Option --subsetn  is aimed at making preliminary analyses less tedious. It will cause WOMBAT to read the parameter file for a multivariate analysis involving q  traits and write out the parameter files for all q  uni- (n = 1  ) or q(q− 1)∕2  bi-variate (n = 2  ) analyses possible. These are based on the data (and pedigree) file for the ‘full’ multivariate analysis, using the facility for automatic renumbering of traits and subset selection, i.e. no edits of these parameter files are necessary.

N.B.: This option does not carry through information from a SPECIAL block.

On analysis, encountering the syntax for trait renumbering (see 4.6.2) causes WOMBAT to write out an additional file with the estimates for the partial analysis (Standard name EstimSubsetn + ...+ m  .dat with n  to m  the trait numbers in the partial analysis, e.g. EstimSubset2+7.dat; see 7.2.6). In addition, the name of this output file is added to a file called SubSetsList.

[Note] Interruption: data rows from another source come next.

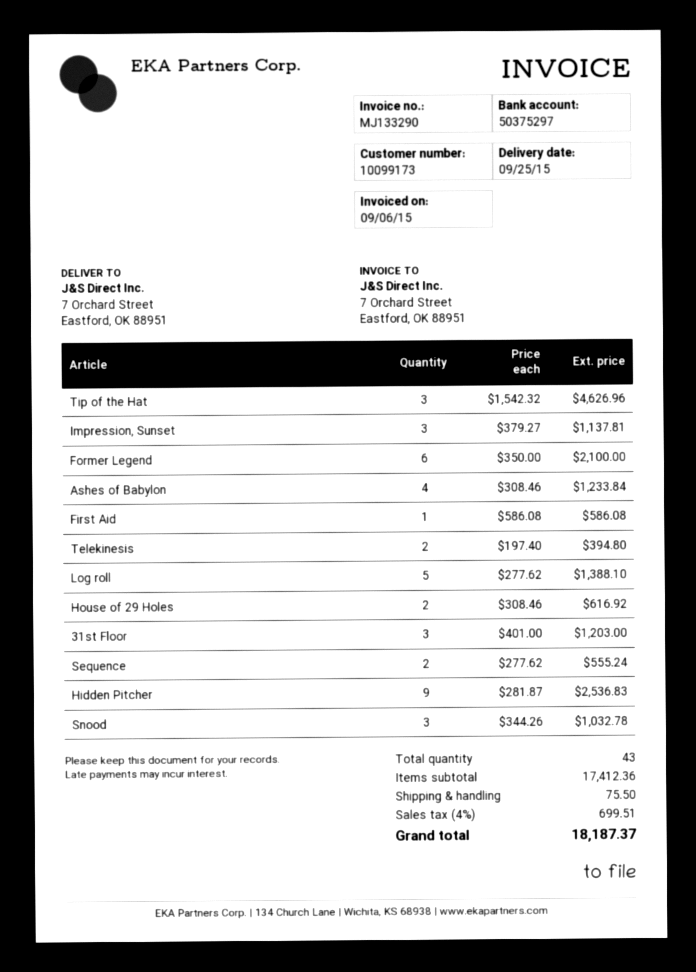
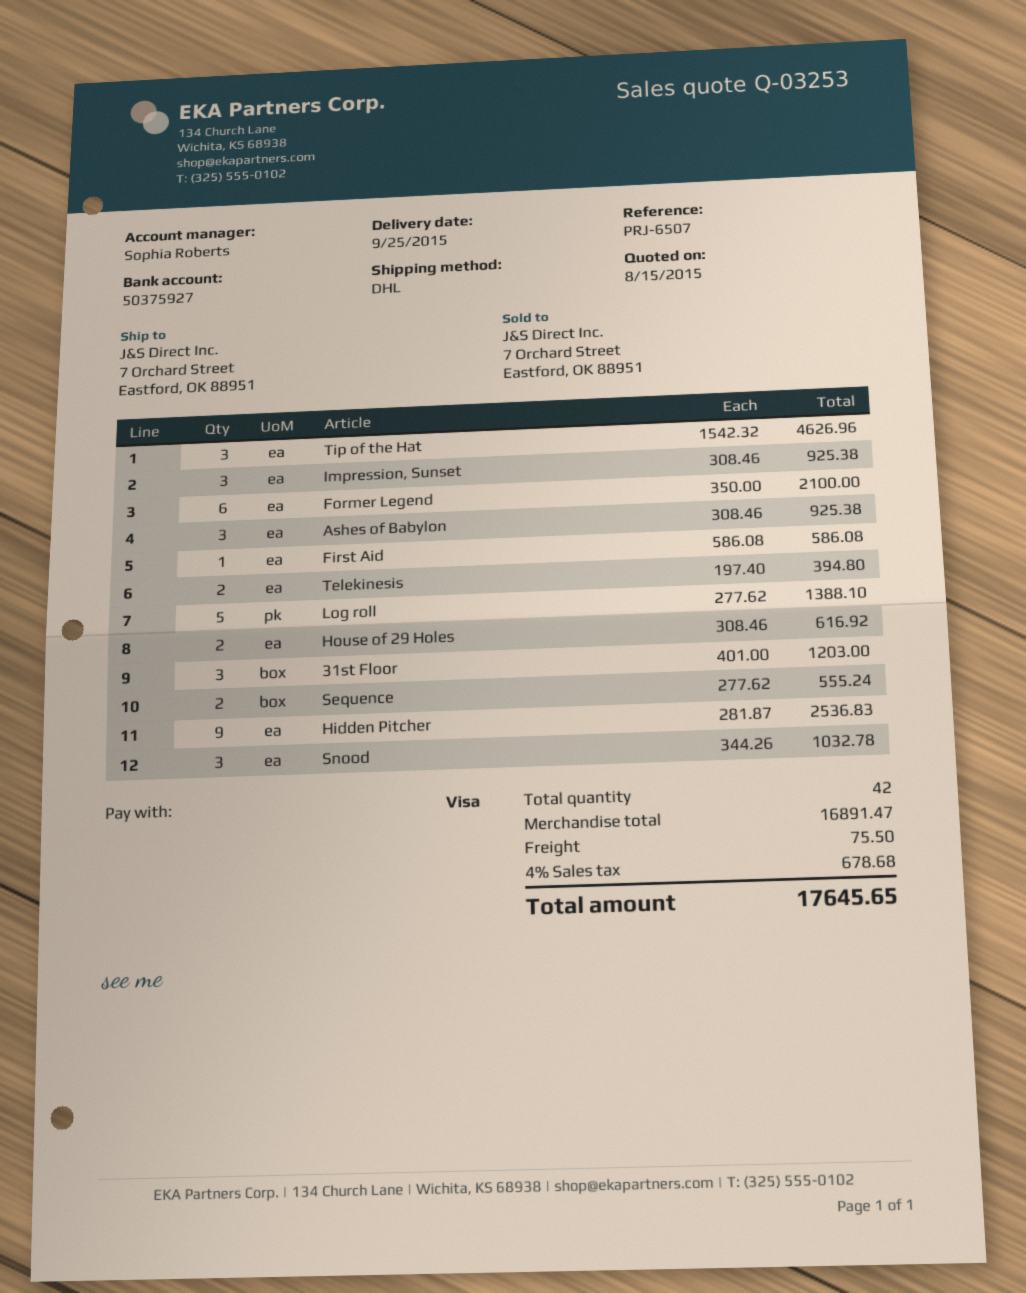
bank account: 50375297 -> 50375927
Impression, Sunset: 3 x 379.27 = 1137.81 -> 3 x 308.46 = 925.38
Ashes of Babylon: 4 x 308.46 = 1233.84 -> 3 x 308.46 = 925.38
total quantity: 43 -> 42
subtotal: 17412.36 -> 16891.47
tax: 4% = 699.51 -> 4% = 678.68
total: 18187.37 -> 17645.65

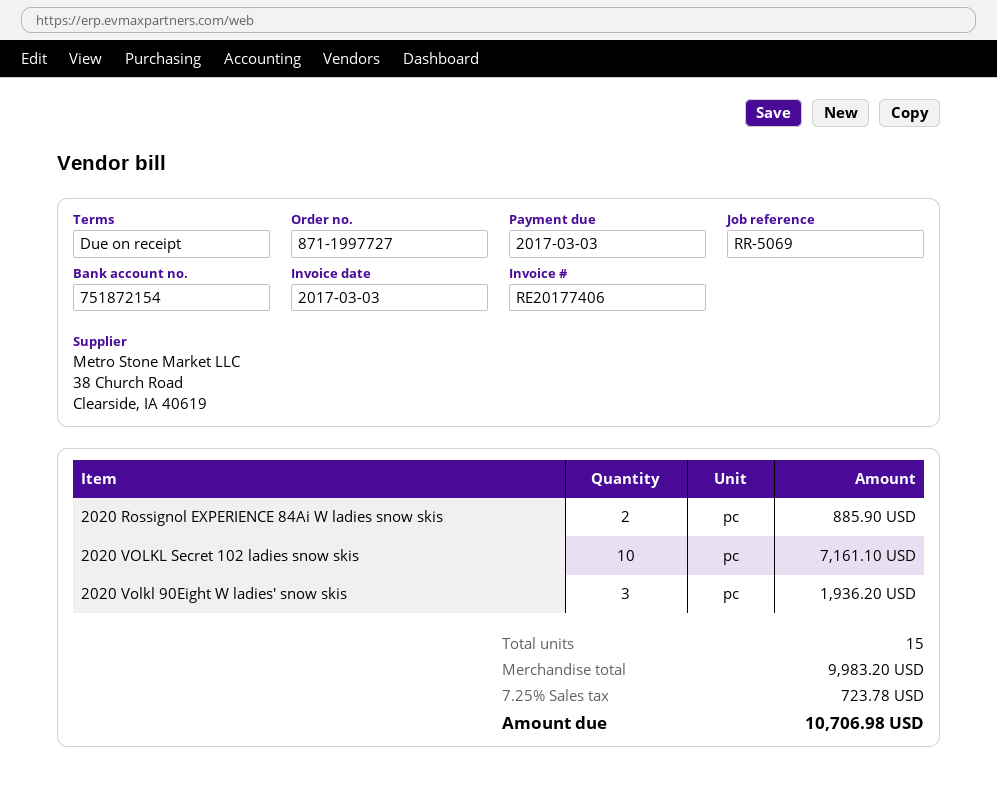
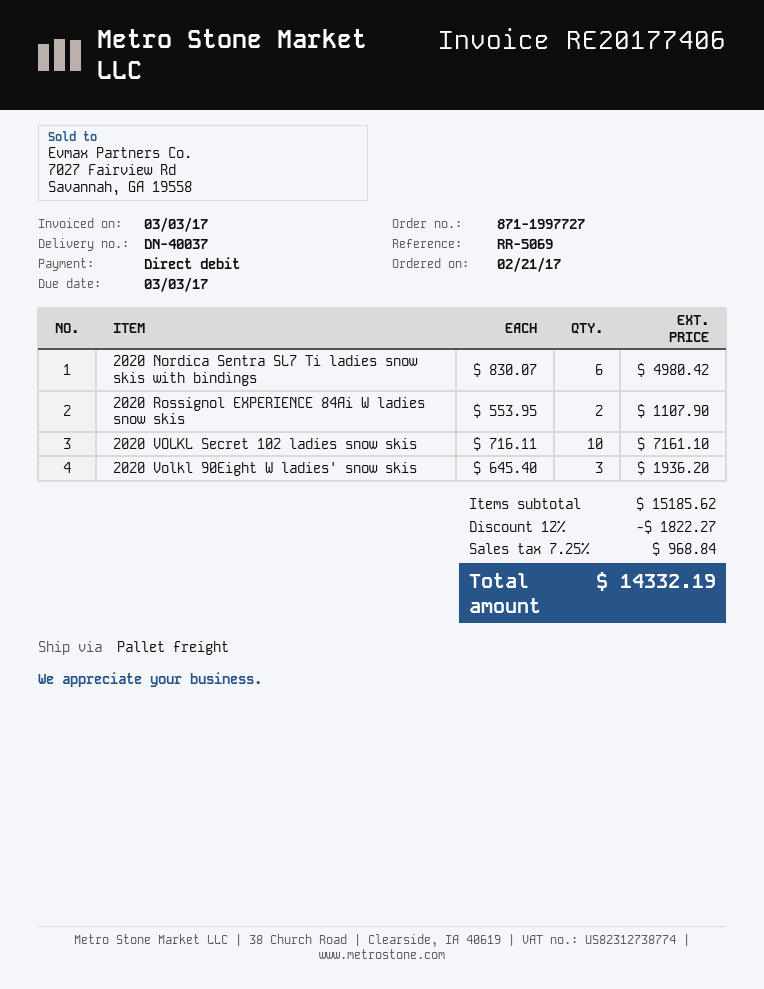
2020 Rossignol EXPERIENCE 84Ai W ladies snow skis: 2 for 885.90 -> 2 for 1107.90
2020 Nordica Sentra SL7 Ti ladies snow skis with bindings: none -> 6 for 4980.42
subtotal: 9983.20 -> 15185.62
discount: none -> 12% = 1822.27
tax: 7.25% = 723.78 -> 7.25% = 968.84
total: 10706.98 -> 14332.19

HINT: WOMBAT will add a line to SubSetsList on each run – this may cause redundant entries. Inspect & edit if necessary before proceeding to combining estimates !

Option --itsum selects a run to combine estimates from partial analyses, using the ’iterative summing of expanded part matrices’ approach of Mäntysaari [14] (see also Koivula et al. [12]), modified to allow for differential weighing of individual analyses. For this run, a file SubSetsList is assumed to exist and list the names of files containing results from analyses of subsets, and, optionally, the weightings to be applied (see 7.3.7). Pooled covariance matrices are written to a file name PDMatrix.dat as well as a file named PDBestPoint (see 7.2.7).

HINT: Use of --itsum is not limited to combining bi-variate analyses or the use of files with standard names (EstimSubsetn +...+ m  .dat), but all input files must have the form as generated by WOMBAT.

To use --itsum to combine estimates from analyses involving different data sets, be sure to a) number the traits in individual analyses appropriately (i.e. 1,...,q  with q  the total number of traits, not the number of traits in a partial analysis), and b) to use the syntax described in 4.6.2 to renumber traits – this will ‘switch on’ the output of subset results files.

Copy PDBestPoint to BestPoint and run WOMBAT with option --best to obtain a listing with values of correlations and variance ratios for the pooled results.

These options are not available for analyses involving random regression models, correlated random effects or permanent environmental effects fitted as part of the residuals.

5.1.10 Miscellaneous

Option --expiry will print the expiry date for your copy of WOMBAT to the screen.

Option --limits can be used to  find at the upper limits imposed on analyses feasible in WOMBAT, as ‘hard-coded’ in the program. N.B. Often, these are larger than your computing environment (memory available) allows.

Option --times causes WOMBAT to  print out values for the CPU time used in intermediate steps.

Option --wide will generate formatted output  files which are wider than 80 columns.